Work task => Go through the records below and restate each one word for word.

Dataset entries =>
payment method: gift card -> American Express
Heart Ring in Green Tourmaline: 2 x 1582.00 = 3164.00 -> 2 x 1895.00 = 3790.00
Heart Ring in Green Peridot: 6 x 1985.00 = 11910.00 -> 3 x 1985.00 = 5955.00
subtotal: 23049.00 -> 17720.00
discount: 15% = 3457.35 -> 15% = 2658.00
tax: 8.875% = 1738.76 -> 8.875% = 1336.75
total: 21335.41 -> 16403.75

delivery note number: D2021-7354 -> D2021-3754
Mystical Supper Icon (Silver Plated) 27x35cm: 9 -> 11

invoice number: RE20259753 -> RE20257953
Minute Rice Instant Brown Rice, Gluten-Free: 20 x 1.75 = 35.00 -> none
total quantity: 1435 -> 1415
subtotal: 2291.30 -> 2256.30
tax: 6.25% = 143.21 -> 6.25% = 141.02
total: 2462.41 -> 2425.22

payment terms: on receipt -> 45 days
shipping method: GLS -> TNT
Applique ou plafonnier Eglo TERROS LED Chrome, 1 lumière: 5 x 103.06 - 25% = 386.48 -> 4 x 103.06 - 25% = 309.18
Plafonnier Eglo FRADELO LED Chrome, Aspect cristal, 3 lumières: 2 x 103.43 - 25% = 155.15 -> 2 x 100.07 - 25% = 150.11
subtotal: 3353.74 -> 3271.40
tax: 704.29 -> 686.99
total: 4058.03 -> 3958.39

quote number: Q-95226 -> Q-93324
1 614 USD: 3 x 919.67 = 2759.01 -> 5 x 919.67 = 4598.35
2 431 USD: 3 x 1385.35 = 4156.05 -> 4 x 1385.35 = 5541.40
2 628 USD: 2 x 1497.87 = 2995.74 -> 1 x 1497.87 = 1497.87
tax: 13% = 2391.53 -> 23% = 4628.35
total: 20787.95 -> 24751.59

Output of the task =>
payment method: gift card -> American Express
Heart Ring in Green Tourmaline: 2 x 1582.00 = 3164.00 -> 2 x 1895.00 = 3790.00
Heart Ring in Green Peridot: 6 x 1985.00 = 11910.00 -> 3 x 1985.00 = 5955.00
subtotal: 23049.00 -> 17720.00
discount: 15% = 3457.35 -> 15% = 2658.00
tax: 8.875% = 1738.76 -> 8.875% = 1336.75
total: 21335.41 -> 16403.75

delivery note number: D2021-7354 -> D2021-3754
Mystical Supper Icon (Silver Plated) 27x35cm: 9 -> 11

invoice number: RE20259753 -> RE20257953
Minute Rice Instant Brown Rice, Gluten-Free: 20 x 1.75 = 35.00 -> none
total quantity: 1435 -> 1415
subtotal: 2291.30 -> 2256.30
tax: 6.25% = 143.21 -> 6.25% = 141.02
total: 2462.41 -> 2425.22

payment terms: on receipt -> 45 days
shipping method: GLS -> TNT
Applique ou plafonnier Eglo TERROS LED Chrome, 1 lumière: 5 x 103.06 - 25% = 386.48 -> 4 x 103.06 - 25% = 309.18
Plafonnier Eglo FRADELO LED Chrome, Aspect cristal, 3 lumières: 2 x 103.43 - 25% = 155.15 -> 2 x 100.07 - 25% = 150.11
subtotal: 3353.74 -> 3271.40
tax: 704.29 -> 686.99
total: 4058.03 -> 3958.39

quote number: Q-95226 -> Q-93324
1 614 USD: 3 x 919.67 = 2759.01 -> 5 x 919.67 = 4598.35
2 431 USD: 3 x 1385.35 = 4156.05 -> 4 x 1385.35 = 5541.40
2 628 USD: 2 x 1497.87 = 2995.74 -> 1 x 1497.87 = 1497.87
tax: 13% = 2391.53 -> 23% = 4628.35
total: 20787.95 -> 24751.59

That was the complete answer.